• **Aim of the task**
Please copy, word for word, the line holding "R1 | Gap: -33.700 -> -37.300" and each line that follows it through the end of the entries, omitting any pictures.

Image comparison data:
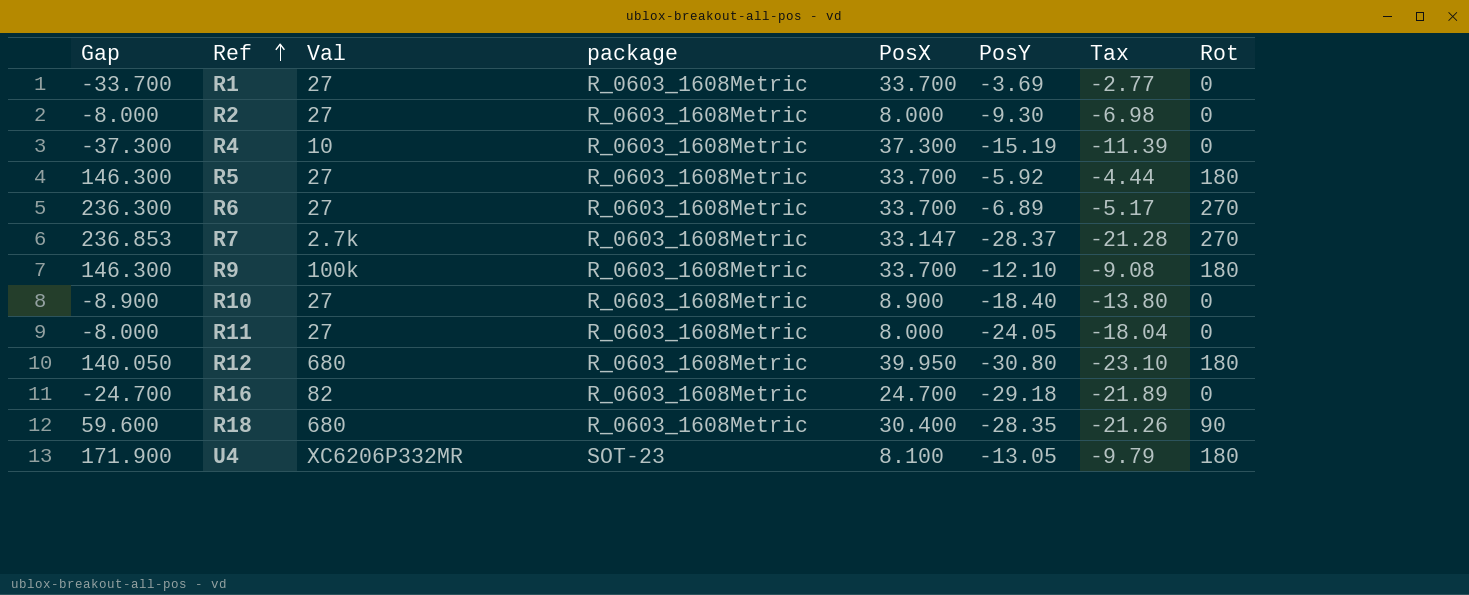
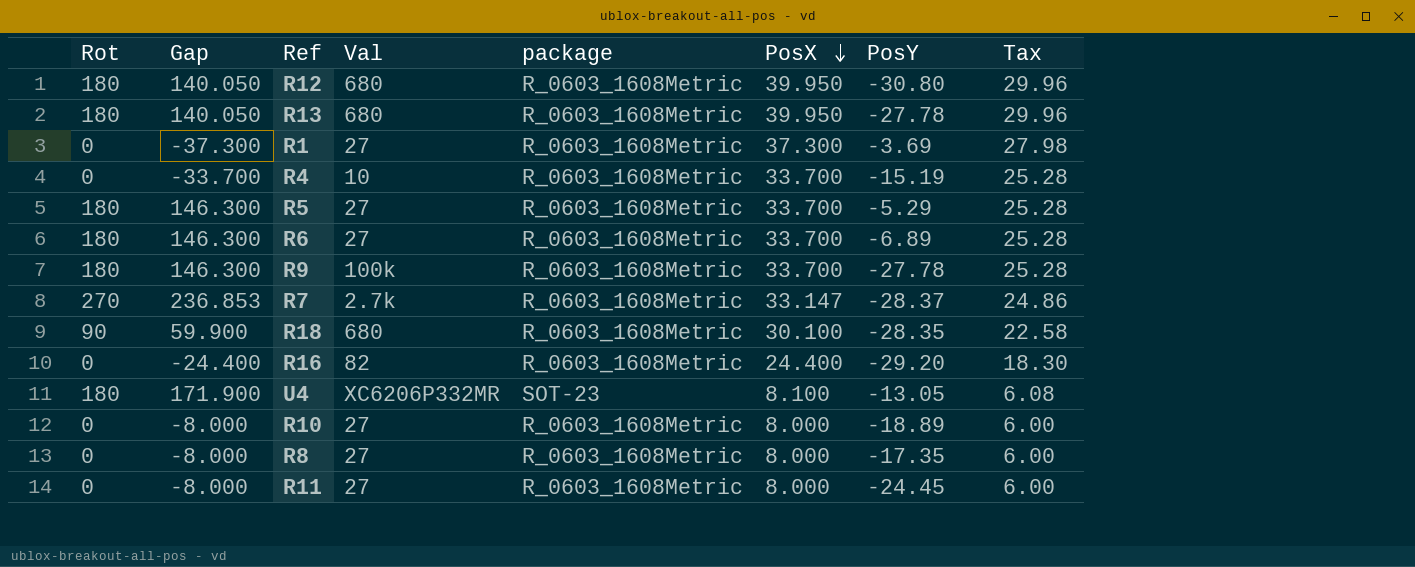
row order: Ref ascending -> PosX descending
column Rot | position: 8 -> 1
column Tax | formula: [PosY] * 0.75 -> [PosX] * 0.75
row R2: -8.000 | 27 | R_0603_1608Metric | 8.000 | -9.30 | -6.98 | 0 -> none
row R13: none -> 180 | 140.050 | 680 | R_0603_1608Metric | 39.950 | -27.78 | 29.96
R1 | Gap: -33.700 -> -37.300
R1 | PosX: 33.700 -> 37.300
R4 | Gap: -37.300 -> -33.700
R4 | PosX: 37.300 -> 33.700
R5 | PosY: -5.92 -> -5.29
R6 | Rot: 270 -> 180
R6 | Gap: 236.300 -> 146.300
R9 | PosY: -12.10 -> -27.78
R18 | Gap: 59.600 -> 59.900
R18 | PosX: 30.400 -> 30.100
R16 | Gap: -24.700 -> -24.400
R16 | PosX: 24.700 -> 24.400
R16 | PosY: -29.18 -> -29.20
R10 | Gap: -8.900 -> -8.000
R10 | PosX: 8.900 -> 8.000
R10 | PosY: -18.40 -> -18.89
row R8: none -> 0 | -8.000 | 27 | R_0603_1608Metric | 8.000 | -17.35 | 6.00
R11 | PosY: -24.05 -> -24.45

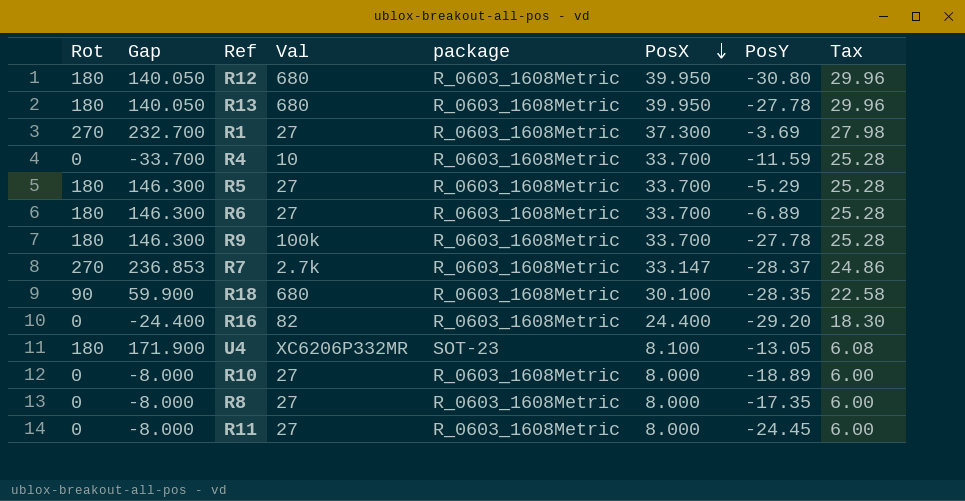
R1 | Rot: 0 -> 270
R1 | Gap: -37.300 -> 232.700
R4 | PosY: -15.19 -> -11.59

• **Solution to this exercise**
R1 | Gap: -33.700 -> -37.300
R1 | PosX: 33.700 -> 37.300
R4 | Gap: -37.300 -> -33.700
R4 | PosX: 37.300 -> 33.700
R5 | PosY: -5.92 -> -5.29
R6 | Rot: 270 -> 180
R6 | Gap: 236.300 -> 146.300
R9 | PosY: -12.10 -> -27.78
R18 | Gap: 59.600 -> 59.900
R18 | PosX: 30.400 -> 30.100
R16 | Gap: -24.700 -> -24.400
R16 | PosX: 24.700 -> 24.400
R16 | PosY: -29.18 -> -29.20
R10 | Gap: -8.900 -> -8.000
R10 | PosX: 8.900 -> 8.000
R10 | PosY: -18.40 -> -18.89
row R8: none -> 0 | -8.000 | 27 | R_0603_1608Metric | 8.000 | -17.35 | 6.00
R11 | PosY: -24.05 -> -24.45

R1 | Rot: 0 -> 270
R1 | Gap: -37.300 -> 232.700
R4 | PosY: -15.19 -> -11.59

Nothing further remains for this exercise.